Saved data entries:
^^^^

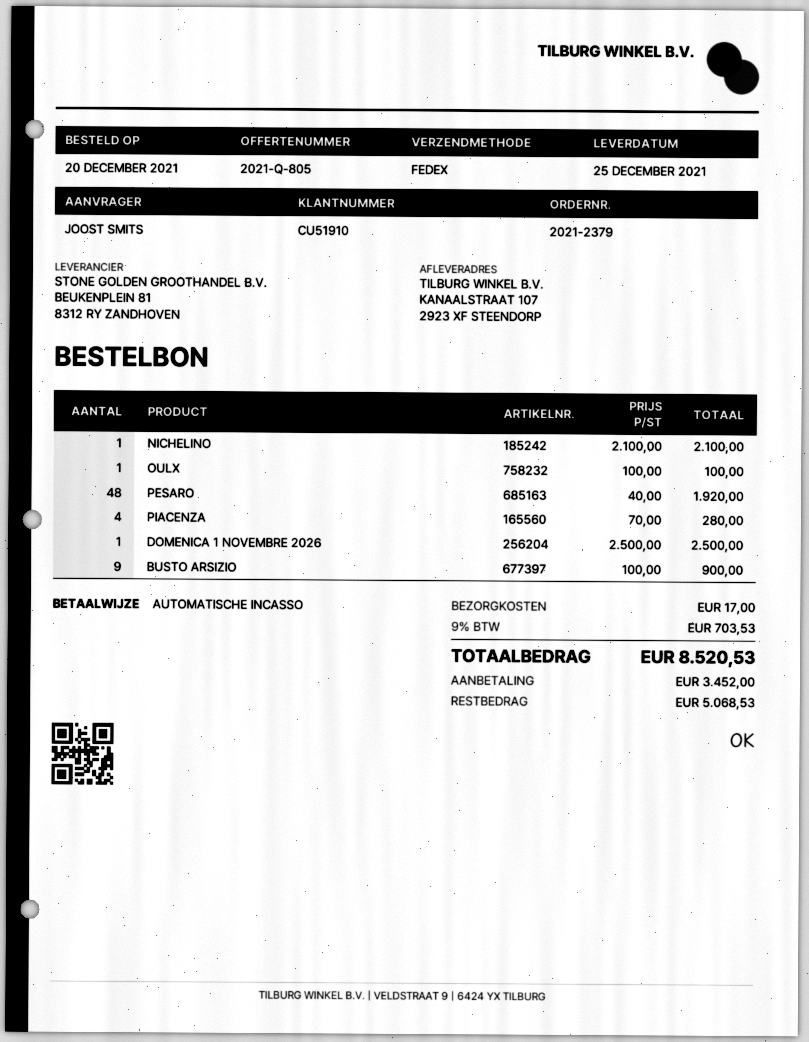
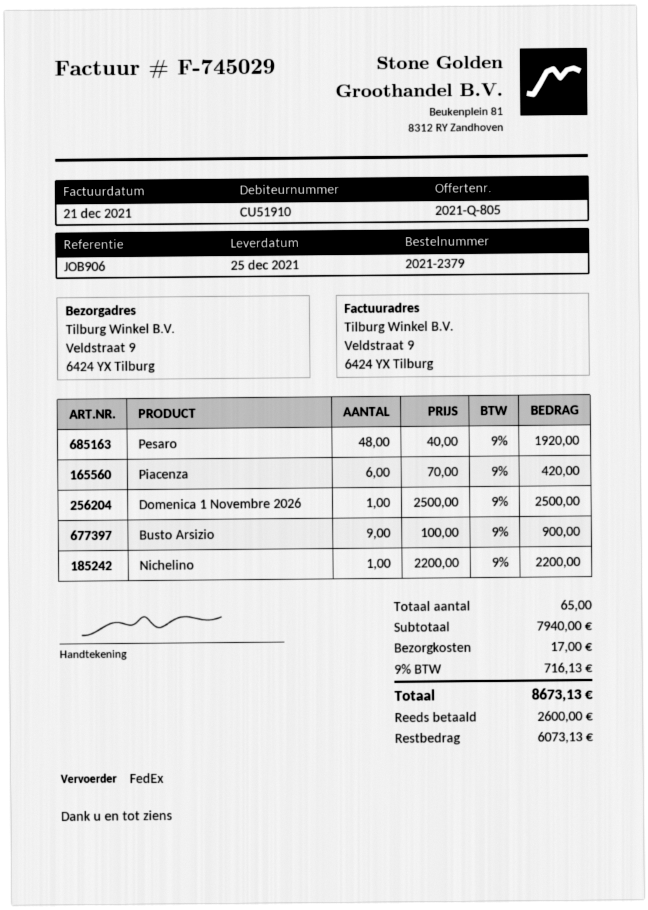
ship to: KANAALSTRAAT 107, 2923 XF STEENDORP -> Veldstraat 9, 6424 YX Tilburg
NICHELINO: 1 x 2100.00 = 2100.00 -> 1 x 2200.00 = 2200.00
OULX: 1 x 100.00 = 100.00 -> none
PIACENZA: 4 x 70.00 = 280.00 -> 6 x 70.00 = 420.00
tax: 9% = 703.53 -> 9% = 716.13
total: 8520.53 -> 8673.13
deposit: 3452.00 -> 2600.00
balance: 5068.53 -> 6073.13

^^^^

Leave the pictures out and print every record exactly.

Answer to this task:
ship to: KANAALSTRAAT 107, 2923 XF STEENDORP -> Veldstraat 9, 6424 YX Tilburg
NICHELINO: 1 x 2100.00 = 2100.00 -> 1 x 2200.00 = 2200.00
OULX: 1 x 100.00 = 100.00 -> none
PIACENZA: 4 x 70.00 = 280.00 -> 6 x 70.00 = 420.00
tax: 9% = 703.53 -> 9% = 716.13
total: 8520.53 -> 8673.13
deposit: 3452.00 -> 2600.00
balance: 5068.53 -> 6073.13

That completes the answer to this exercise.